BigQuery full table to partition - google-bigquery

I have a 340 GB of data in one table (270 days worth of data). Now planning move this data to partition table.
That means I will have 270 partitions. What is the best way to move this data to partition table.
I dont want to run 270 queries which is very costly operation. So looking for optimized solution.
I have multiple tables like this. I need to migrate all these tables to partition tables.
Thanks,

I see three options
Direct Extraction out of original table:
Actions (how many queries to run) = Days [to extract] = 270
Full Scans (how much data scanned measured in full scans of original table) = Days = 270
Cost, $ = $5 x Table Size, TB xFull Scans = $5 x 0.34 x 270 = $459.00
Hierarchical(recursive) Extraction: (described in Mosha’s answer)
Actions = 2^log2(Days) – 2 = 510
Full Scans = 2*log2(Days) = 18
Cost, $ = $5 x Table Size, TB xFull Scans = $5 x 0.34 x 18 = $30.60
Clustered Extraction: (I will describe it in a sec)
Actions = Days + 1 = 271
Full Scans = [always]2 = 2
Cost, $ = $5 x Table Size, TB xFull Scans = $5 x 0.34 x 2 = $3.40
Summary
Method Actions Total Full Scans Total Cost
Direct Extraction 270 270 $459.00
Hierarchical(recursive) Extraction 510 18 $30.60
Clustered Extraction 271 2 $3.40
Definitely, for most practical purposes Mosha’s solution is way to go (I use it in most such cases)

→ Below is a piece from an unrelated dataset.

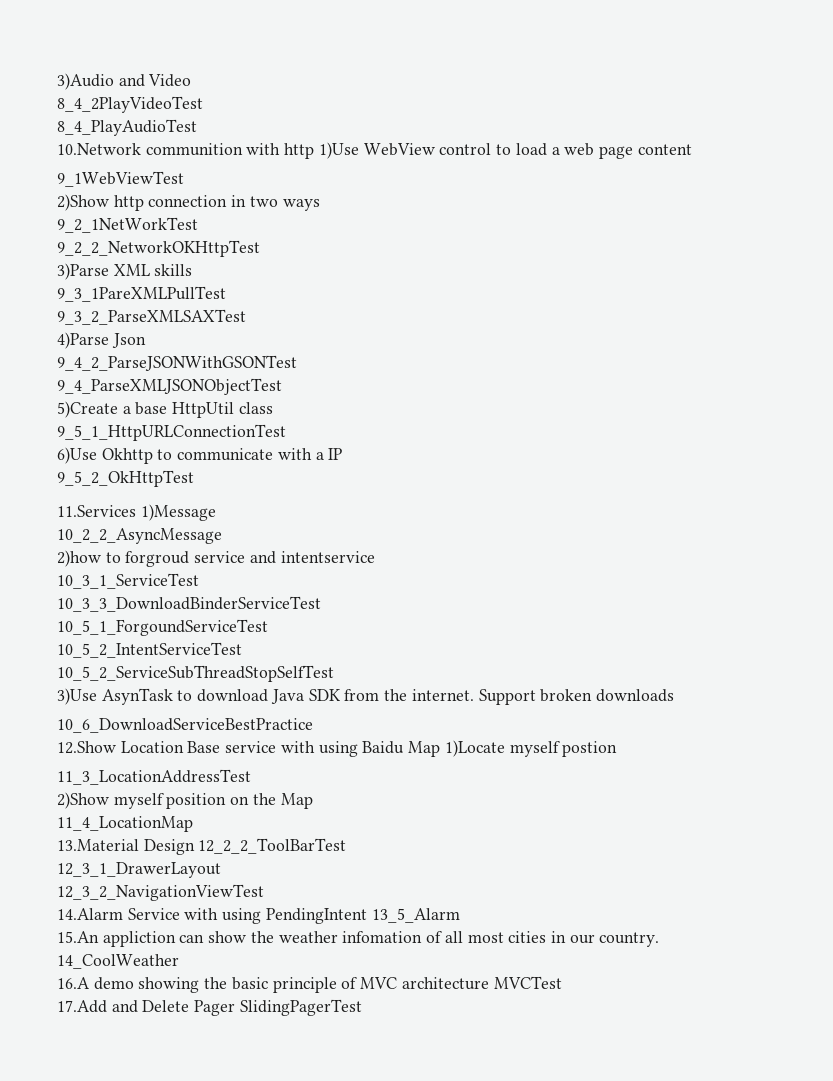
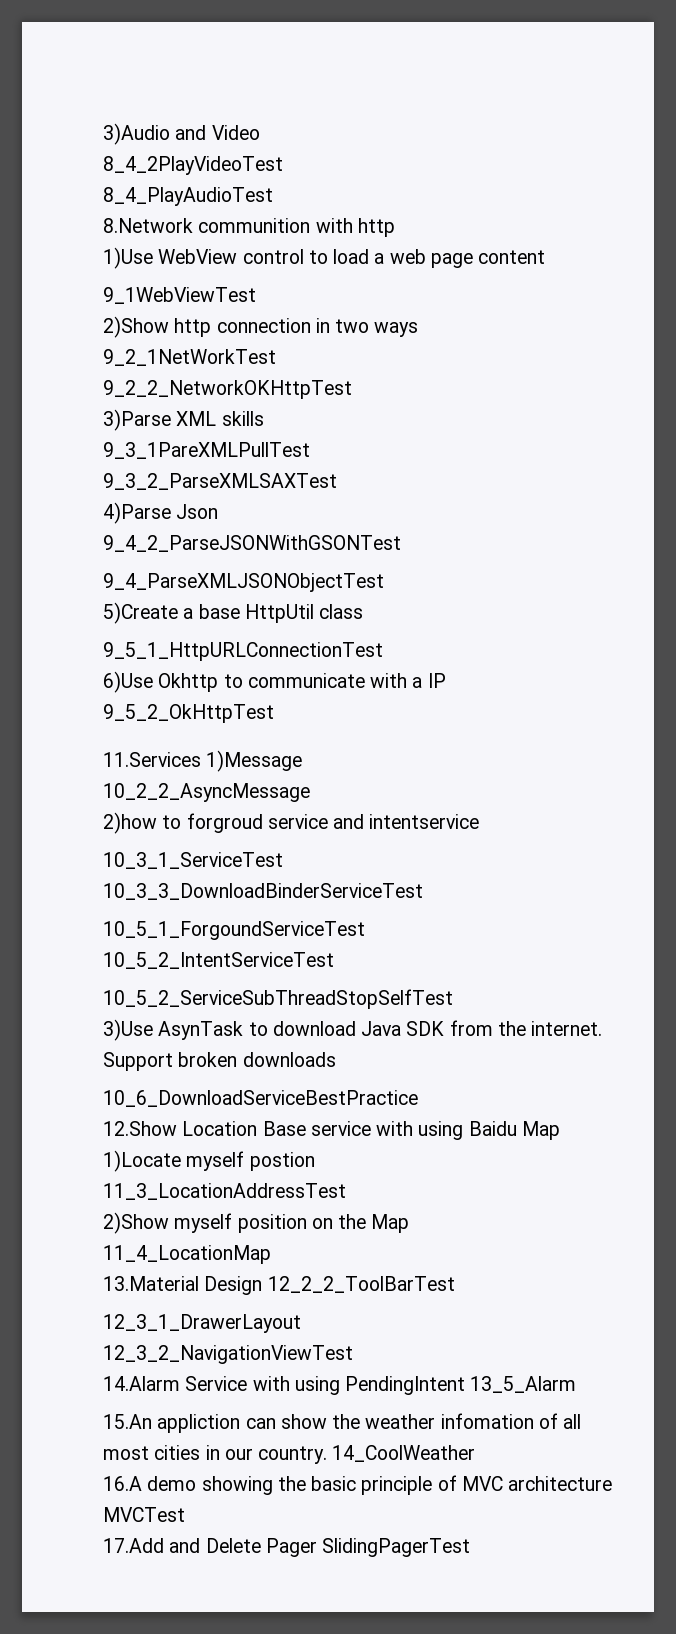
[57,143,141,155] 10.Network -> [103,218,193,233] 8.Network
(315, 151) none -> (395, 227) //

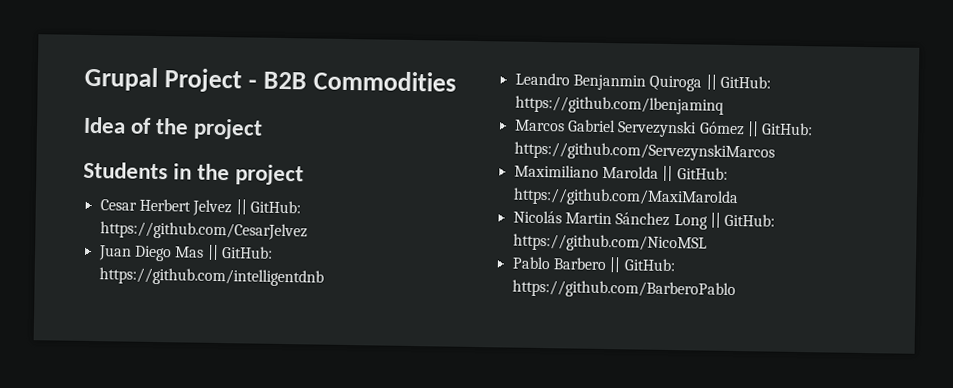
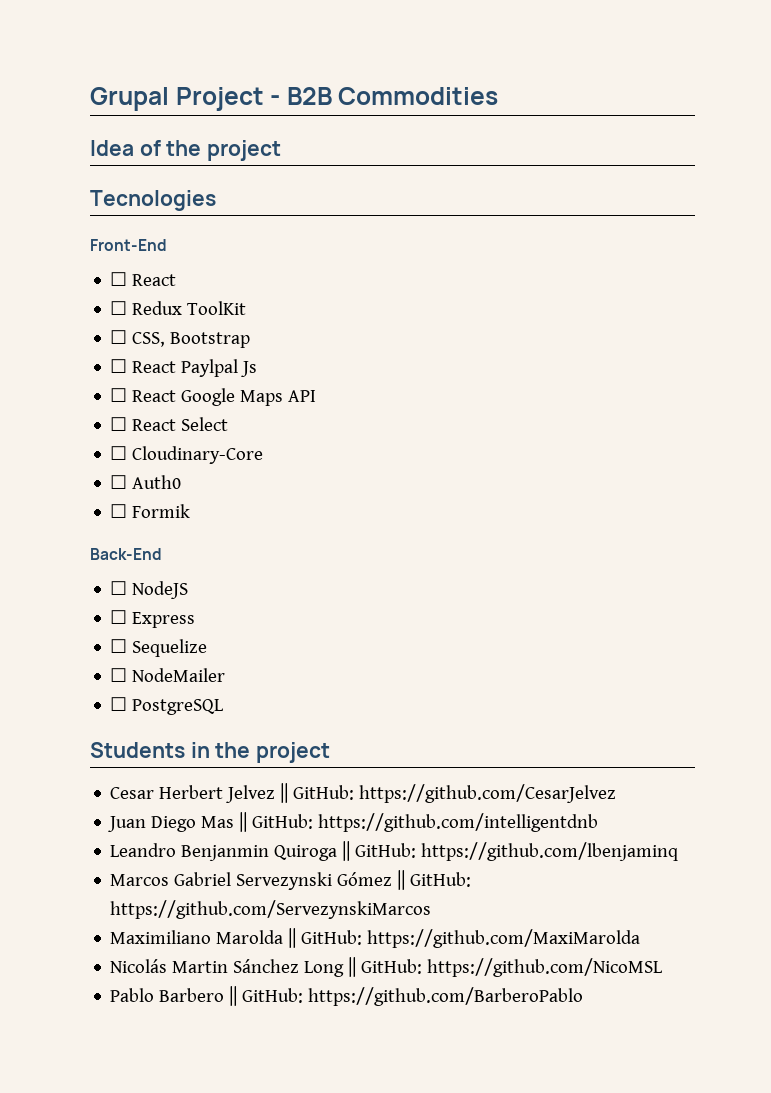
(264, 129) none -> [90,190,216,211] [90,239,167,251] [110,272,177,286] [110,301,247,315] [110,330,251,348] [110,359,258,377] [110,388,317,406] [110,417,229,431] [110,446,264,464] [110,475,182,489] [110,504,191,518] [90,548,162,560] [110,581,189,599] [110,610,196,628] [110,639,208,657] [110,668,226,682] [110,697,224,715] // Tecnologies // Front-End // ☐ React // ☐ Redux ToolKit // ☐ CSS, Bootstrap // ☐ React Paylpal Js // ☐ React Google Maps API // ☐ React Select // ☐ Cloudinary-Core // ☐ Auth0 // ☐ Formik // Back-End // ☐ NodeJS // ☐ Express // ☐ Sequelize // ☐ NodeMailer // ☐ PostgreSQL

It is relatively simple and straightforward
Even though you need to run query 510 times – the query is "relatively" simple and orchestration logic is simple to implement with whatever client you usually use
And cost save is quite visible!
From $460 down to $31!
Almost 15 times down!
In case if you -
a) want to lower cost even further for yet another 9 times (so it will be total x135 times lower)

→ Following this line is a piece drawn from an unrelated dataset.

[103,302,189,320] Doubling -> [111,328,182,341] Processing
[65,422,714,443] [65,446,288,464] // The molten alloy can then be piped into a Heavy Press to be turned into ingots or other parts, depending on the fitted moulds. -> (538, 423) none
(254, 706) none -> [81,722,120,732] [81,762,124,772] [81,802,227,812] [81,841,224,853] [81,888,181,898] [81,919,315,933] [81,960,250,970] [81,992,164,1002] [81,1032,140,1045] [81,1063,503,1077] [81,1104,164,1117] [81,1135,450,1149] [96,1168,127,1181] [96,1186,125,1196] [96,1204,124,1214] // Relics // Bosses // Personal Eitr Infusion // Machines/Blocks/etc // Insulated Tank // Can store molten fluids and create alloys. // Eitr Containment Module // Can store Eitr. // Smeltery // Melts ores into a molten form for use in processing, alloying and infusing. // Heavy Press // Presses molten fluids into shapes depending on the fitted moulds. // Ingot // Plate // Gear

b) and like having fun and more challenges
- take a look at third option
“Clustered Extraction” Explanation
Idea / Goal:
Step 1
We want to transform original table into another [single] table with 270 columns – one column for one day
Each column will hold one serialized row for respective day from original table
Total number of rows in this new table will be equal to number of rows for most "heavy" day
This will require just one query (see example below) with one full scan
Step 2
After this new table is ready – we will be extracting day-by-day querying ONLY respective column and write into final daily table (schema of daily table are the very same as original table’s schema and all those tables could be pre-created)
This will require 270 queries to be run with scans approximately equivalent (this really depends on how complex your schema, so can vary) to one full size of original table
While querying column – we will need to de-serialize row’s value and parse it back to original scheme
Very simplified example: (using BigQuery Standard SQL here)
The purpose of this example is just to give direction if you will find idea interesting for you
Serialization / de-serialization is extremely simplified to keep focus on idea and less on particular implementation which can be different from case to case (mostly depends on schema)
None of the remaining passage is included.